** Stored data follows **
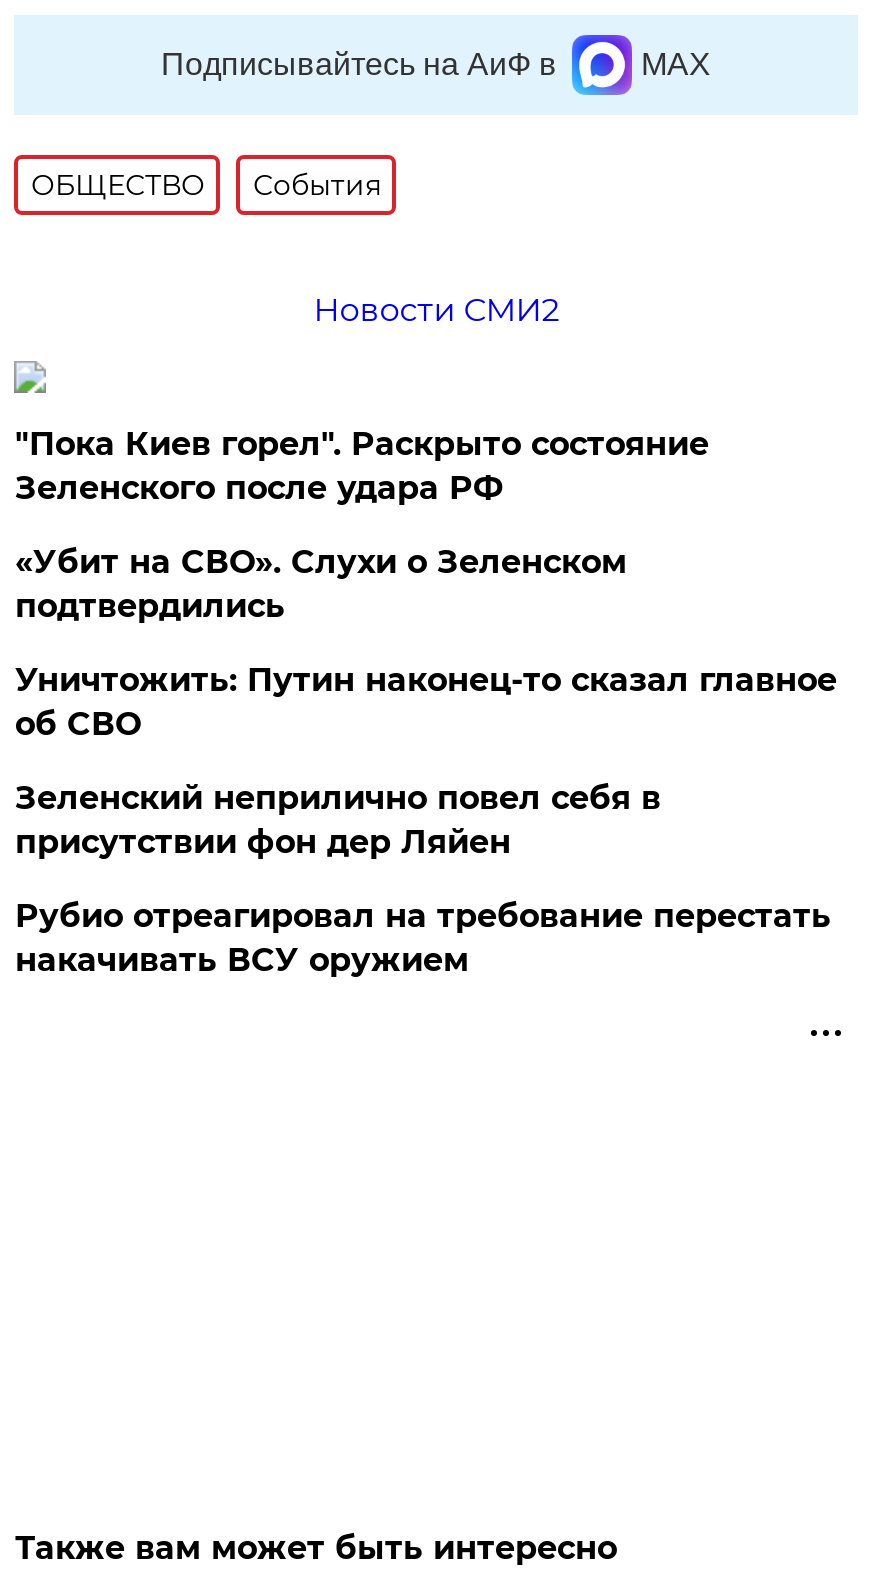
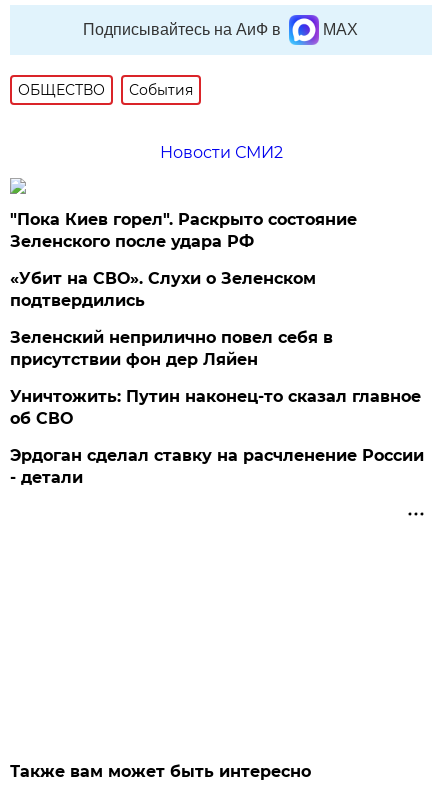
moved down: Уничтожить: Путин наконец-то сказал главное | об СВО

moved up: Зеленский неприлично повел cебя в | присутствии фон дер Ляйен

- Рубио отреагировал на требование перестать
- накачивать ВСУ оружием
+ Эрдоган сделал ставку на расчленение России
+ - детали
** End of Stored data **
Your task:
Work out how many lines of the records contain "moved", and reply with the number alone.

Result:
2